» **WORK TO BE COMPLETED**
Lines from the line with "Chico's Size 1" to the line with "Style & Co Size" in the entries below, and only those, must be output exactly, with both ends included.

(Items listed in a dataset)
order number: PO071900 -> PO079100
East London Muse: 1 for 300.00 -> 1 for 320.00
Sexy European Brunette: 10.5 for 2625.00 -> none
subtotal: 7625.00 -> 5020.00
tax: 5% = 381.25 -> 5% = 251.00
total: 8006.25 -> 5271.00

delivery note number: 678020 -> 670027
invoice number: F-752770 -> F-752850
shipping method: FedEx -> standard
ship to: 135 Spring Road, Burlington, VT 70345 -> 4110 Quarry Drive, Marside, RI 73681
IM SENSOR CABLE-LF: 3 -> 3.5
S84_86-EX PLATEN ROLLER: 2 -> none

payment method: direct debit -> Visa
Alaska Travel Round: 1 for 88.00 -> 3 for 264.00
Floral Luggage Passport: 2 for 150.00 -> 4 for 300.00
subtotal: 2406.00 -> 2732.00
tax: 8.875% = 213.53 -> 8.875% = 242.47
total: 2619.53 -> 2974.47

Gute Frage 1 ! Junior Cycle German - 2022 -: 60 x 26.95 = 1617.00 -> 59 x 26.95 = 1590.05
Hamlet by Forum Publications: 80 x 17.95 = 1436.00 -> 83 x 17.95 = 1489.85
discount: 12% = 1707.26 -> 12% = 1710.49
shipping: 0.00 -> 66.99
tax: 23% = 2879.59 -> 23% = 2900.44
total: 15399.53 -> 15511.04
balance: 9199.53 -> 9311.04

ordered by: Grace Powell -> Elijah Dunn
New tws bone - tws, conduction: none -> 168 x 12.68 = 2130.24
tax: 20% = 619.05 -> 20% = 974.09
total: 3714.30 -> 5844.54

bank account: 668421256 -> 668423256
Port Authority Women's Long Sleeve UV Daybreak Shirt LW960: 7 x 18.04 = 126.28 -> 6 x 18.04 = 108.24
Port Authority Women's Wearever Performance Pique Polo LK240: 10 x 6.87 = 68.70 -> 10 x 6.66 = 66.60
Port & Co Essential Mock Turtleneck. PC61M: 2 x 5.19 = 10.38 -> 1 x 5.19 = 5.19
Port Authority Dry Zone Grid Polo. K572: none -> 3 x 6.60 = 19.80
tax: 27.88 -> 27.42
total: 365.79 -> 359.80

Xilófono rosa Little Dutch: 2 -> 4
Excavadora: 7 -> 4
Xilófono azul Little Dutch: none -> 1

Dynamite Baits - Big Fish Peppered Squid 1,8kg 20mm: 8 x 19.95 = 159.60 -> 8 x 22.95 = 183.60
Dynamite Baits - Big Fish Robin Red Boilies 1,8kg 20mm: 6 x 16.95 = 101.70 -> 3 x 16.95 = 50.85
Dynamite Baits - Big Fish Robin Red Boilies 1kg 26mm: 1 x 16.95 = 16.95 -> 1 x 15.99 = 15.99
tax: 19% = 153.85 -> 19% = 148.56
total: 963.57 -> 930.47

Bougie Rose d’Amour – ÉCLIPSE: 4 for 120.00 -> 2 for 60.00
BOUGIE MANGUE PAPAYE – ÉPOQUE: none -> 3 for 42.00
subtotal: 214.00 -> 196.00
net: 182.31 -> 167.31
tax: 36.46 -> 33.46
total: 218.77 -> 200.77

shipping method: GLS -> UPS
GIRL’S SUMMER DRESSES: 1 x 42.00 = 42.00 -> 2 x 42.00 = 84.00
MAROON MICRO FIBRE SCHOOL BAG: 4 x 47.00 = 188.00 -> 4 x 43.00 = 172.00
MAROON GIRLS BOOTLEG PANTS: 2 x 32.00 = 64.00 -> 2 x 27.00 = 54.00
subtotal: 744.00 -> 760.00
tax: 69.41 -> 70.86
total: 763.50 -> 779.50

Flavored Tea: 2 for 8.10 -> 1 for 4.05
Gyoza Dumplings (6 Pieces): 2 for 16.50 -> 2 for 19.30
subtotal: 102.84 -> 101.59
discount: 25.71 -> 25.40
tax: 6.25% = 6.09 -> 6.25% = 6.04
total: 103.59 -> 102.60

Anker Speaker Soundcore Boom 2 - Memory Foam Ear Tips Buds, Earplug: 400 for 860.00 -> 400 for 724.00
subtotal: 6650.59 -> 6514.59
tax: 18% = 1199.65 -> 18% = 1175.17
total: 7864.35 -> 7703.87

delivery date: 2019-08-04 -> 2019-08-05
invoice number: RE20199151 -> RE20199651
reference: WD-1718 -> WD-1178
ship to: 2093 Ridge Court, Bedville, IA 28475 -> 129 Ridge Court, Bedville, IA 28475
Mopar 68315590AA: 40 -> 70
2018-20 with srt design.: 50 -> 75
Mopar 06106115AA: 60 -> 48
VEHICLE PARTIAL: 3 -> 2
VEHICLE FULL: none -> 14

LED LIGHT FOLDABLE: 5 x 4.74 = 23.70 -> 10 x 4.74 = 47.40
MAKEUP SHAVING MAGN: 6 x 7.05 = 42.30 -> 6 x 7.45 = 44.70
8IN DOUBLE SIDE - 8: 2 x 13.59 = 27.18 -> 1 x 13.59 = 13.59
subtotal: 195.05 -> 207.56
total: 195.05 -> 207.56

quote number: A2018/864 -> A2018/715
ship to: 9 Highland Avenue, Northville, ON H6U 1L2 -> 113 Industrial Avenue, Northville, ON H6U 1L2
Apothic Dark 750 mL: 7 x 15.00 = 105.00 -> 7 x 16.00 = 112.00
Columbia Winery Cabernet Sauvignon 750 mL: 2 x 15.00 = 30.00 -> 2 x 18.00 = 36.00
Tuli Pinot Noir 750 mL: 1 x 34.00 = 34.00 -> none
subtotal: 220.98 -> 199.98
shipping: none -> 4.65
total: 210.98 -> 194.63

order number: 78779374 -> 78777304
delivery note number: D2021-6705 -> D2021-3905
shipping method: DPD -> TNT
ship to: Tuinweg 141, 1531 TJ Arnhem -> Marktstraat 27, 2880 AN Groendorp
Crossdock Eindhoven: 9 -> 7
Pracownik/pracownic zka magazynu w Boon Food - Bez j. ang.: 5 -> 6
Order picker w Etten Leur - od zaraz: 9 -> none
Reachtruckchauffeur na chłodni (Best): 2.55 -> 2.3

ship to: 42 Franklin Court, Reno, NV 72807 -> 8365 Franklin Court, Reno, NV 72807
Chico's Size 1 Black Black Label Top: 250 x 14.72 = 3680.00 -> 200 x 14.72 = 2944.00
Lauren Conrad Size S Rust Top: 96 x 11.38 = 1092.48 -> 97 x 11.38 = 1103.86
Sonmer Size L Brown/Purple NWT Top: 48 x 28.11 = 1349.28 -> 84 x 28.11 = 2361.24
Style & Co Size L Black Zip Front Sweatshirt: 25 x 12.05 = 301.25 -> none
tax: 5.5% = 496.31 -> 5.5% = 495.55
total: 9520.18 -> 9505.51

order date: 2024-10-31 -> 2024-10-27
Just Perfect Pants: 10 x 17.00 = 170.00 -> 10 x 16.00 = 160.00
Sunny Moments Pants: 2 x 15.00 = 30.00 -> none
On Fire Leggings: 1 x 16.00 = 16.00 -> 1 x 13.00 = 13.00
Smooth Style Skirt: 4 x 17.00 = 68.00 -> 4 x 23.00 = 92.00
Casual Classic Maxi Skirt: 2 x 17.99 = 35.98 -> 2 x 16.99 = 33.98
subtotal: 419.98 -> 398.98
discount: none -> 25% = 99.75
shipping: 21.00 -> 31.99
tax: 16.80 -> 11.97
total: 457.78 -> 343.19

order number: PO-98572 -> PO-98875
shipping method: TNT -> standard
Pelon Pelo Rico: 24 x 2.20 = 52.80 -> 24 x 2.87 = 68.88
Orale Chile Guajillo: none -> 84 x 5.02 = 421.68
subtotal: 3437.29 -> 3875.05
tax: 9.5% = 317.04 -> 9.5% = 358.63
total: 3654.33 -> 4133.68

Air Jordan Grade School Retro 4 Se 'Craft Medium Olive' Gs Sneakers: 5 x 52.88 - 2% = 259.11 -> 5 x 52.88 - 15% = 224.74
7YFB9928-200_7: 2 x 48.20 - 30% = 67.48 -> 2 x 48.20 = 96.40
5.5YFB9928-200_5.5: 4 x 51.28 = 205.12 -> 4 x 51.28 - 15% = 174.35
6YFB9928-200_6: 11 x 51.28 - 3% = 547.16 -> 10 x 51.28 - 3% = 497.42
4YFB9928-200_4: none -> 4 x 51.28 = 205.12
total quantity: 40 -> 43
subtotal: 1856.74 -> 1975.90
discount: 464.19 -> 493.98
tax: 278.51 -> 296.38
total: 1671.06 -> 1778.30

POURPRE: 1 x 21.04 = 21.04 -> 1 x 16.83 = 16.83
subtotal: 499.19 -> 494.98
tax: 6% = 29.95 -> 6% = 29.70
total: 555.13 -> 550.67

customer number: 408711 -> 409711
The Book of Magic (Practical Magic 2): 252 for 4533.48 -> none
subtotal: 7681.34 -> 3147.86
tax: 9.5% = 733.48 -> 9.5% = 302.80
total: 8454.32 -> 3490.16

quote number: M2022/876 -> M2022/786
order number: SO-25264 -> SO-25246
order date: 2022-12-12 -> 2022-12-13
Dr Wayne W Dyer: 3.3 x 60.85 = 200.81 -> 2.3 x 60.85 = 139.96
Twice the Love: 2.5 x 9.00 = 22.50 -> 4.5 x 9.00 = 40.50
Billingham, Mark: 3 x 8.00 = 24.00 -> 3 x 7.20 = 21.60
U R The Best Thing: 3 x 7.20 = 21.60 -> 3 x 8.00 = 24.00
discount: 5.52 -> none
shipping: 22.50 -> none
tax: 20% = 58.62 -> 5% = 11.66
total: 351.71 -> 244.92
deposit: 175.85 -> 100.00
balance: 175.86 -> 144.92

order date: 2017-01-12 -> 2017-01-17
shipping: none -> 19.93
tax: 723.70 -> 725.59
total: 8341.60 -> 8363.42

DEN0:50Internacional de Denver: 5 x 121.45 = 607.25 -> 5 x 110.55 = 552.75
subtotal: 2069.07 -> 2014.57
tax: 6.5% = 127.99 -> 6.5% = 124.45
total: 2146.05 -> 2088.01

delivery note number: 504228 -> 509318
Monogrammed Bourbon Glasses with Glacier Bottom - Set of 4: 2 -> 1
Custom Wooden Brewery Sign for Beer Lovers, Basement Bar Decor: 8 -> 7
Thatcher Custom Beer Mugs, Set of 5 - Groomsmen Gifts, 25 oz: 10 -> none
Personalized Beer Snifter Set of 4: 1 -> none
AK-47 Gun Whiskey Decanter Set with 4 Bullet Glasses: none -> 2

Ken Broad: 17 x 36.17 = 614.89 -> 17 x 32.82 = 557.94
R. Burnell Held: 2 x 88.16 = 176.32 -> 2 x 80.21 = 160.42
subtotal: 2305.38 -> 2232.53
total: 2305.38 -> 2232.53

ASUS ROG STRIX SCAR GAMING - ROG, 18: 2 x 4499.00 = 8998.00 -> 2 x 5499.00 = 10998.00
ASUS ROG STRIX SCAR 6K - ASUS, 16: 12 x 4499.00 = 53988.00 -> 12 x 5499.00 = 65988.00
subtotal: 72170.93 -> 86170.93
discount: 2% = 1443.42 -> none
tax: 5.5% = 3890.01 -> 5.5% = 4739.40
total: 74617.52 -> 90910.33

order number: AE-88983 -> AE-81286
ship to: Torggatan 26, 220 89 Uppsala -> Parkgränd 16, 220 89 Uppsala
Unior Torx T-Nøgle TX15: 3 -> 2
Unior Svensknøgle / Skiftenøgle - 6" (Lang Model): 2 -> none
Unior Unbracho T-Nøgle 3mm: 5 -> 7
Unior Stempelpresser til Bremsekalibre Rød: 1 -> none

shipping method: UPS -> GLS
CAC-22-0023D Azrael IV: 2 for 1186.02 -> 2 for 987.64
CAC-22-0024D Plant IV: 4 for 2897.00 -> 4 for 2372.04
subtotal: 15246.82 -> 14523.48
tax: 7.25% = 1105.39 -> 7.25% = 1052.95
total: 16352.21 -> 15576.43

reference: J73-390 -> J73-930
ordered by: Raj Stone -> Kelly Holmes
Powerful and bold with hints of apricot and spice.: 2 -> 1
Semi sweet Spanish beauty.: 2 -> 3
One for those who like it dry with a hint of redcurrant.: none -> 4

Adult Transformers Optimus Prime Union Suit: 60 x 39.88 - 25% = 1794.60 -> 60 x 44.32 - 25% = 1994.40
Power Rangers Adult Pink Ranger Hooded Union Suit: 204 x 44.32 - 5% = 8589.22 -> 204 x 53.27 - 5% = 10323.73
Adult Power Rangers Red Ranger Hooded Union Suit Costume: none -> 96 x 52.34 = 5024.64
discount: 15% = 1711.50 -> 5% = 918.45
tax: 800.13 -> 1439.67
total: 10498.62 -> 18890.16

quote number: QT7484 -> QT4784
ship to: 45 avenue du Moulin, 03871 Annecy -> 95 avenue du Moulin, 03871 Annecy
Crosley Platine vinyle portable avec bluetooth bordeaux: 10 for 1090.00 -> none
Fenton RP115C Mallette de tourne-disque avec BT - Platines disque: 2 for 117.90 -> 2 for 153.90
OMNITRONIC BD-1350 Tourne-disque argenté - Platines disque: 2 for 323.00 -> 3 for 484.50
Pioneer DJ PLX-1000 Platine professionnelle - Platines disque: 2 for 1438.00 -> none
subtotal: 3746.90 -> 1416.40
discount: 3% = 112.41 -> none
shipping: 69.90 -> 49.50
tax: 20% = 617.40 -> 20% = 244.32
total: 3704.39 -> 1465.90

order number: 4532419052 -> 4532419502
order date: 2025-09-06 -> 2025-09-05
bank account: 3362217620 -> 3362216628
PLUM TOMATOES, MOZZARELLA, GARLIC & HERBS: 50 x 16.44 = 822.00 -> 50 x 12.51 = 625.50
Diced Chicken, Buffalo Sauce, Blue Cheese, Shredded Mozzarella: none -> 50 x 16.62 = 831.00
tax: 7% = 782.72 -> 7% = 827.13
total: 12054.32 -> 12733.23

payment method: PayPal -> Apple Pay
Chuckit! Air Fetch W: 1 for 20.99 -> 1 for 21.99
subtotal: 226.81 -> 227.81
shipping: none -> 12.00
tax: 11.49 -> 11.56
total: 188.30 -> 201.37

» **ANSWER SECTION**
Chico's Size 1 Black Black Label Top: 250 x 14.72 = 3680.00 -> 200 x 14.72 = 2944.00
Lauren Conrad Size S Rust Top: 96 x 11.38 = 1092.48 -> 97 x 11.38 = 1103.86
Sonmer Size L Brown/Purple NWT Top: 48 x 28.11 = 1349.28 -> 84 x 28.11 = 2361.24
Style & Co Size L Black Zip Front Sweatshirt: 25 x 12.05 = 301.25 -> none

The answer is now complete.